Mais coisas na educação que deviam preocupar-nos: O Primeiro-ministro António Costa pegou no país com apenas 49% dos portugueses a terem ensino superior concluído (UE tem uma média 78%) e está ainda igual quase. O nosso país em 7 anos não melhorou quase nada na literacia nacional.
Se o Estado Social é uma das grandes conquistas do nosso país, um dos outros garantes de estabilidade é o nosso sistema de Segurança Social. Sistema esse que em 1961 tinha o regime compensatório estável, por cada reformado tínhamos 12,7 trabalhadores ativos a descontar para esse reformado português. Hoje temos 1,6 trabalhadores ativos a descontar para cada reformado. E o debate do Estado da Nação passa ao lado disto? Até quando aguentará este sistema?
Na Saúde, o Governo aprovou esta terça-feira um decreto-lei que dá autonomia à administração dos hospitais do SNS para a remuneração do trabalho suplementar prestado pelos médicos dos quadros. Mas os 50 a 70€ a cada médico é o que vai resolver o problema de escalas médicas? É o que vai auxiliar a fixar especialistas em locais de escassez de profissionais de saúde?
Achamos mesmo que é esta medida que vai criar as condições para a estabilização dos médicos e das equipas de urgência dos hospitais do SNS? É isto que a Ministra tanto pensou para assegurar o funcionamento dos serviços de urgência desses mesmos hospitais?
A longevidade da Ministra Marta Temido não trouxe nada de refrescante, reformista e capacitador de melhorar o SNS e garantir resposta a um país cada vez mais envelhecido e que tem uma longevidade de anos de vida assinalável. Ao invés, assistimos aos mesmos problemas que a falta de especialistas causaram há uma década nos serviços de Ginecologia/Obstetrícia e Bloco de Partos. Em 7 anos, o Governo não trouxe ao Estado da Nação a confiança de acharmos que o SNS melhorou.
A autonomia para a contratação de profissionais de saúde fica para que debate? E as ARS continuam, neste formato, a fazer cá o quê? A digitalização na saúde foi só para enfeitar os distraídos nos confinamentos? Não há nada de novo? Até quando aguentará assim o SNS?

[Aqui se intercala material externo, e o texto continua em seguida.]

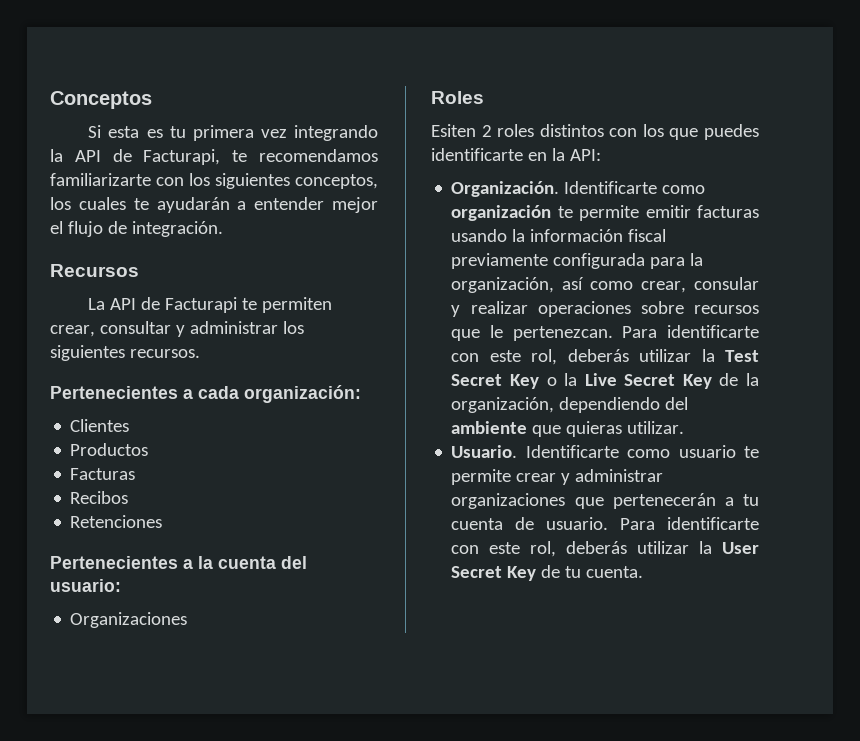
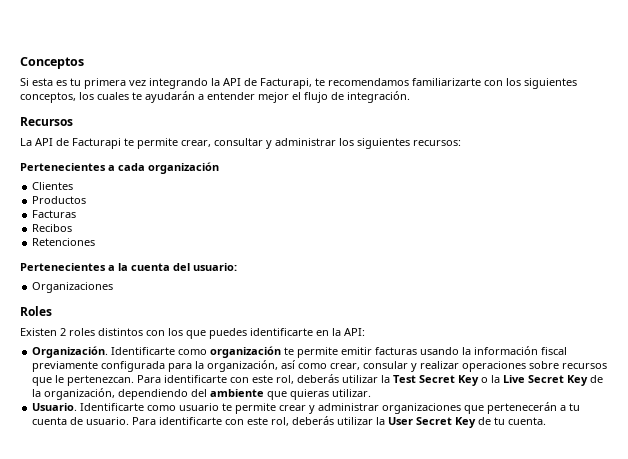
- La API de Facturapi te permiten crear, consultar y administrar los siguientes recursos.
+ La API de Facturapi te permite crear, consultar y administrar los siguientes recursos:
- Pertenecientes a cada organización:
+ Pertenecientes a cada organización
- Esiten 2 roles distintos con los que puedes identificarte en la API:
+ Existen 2 roles distintos con los que puedes identificarte en la API:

E sobre a descentralização de competências lançamos foguetes por um acordo que demorou eternidades a ser alcançado, pelos Municípios portugueses (e que levou à saída do Município do Porto da Associação Nacional de Municípios Portugueses), e que só garante que a 3 anos (!) iremos passar competências de 2 dos 22 diplomas?
É esta a “grande vitória” da descentralização deste Governo para o Estado da Nação? 3 anos para passar 2 de 22 competências?
Nem irei pronunciar-me sobre o debate/referendo/“não-se-sabe-bem-o-quê” sobre a regionalização. É tema que vem sempre a destempo porque não consegue contrariar os mestres da desgraça de tudo a que autonomia e descentralização diz respeito.
Em suma, e já vai longa a lista, ficou muito por debater no Estado da Nação de 2022 na Assembleia da República.
Este é o Estado sem noção que assistimos ontem.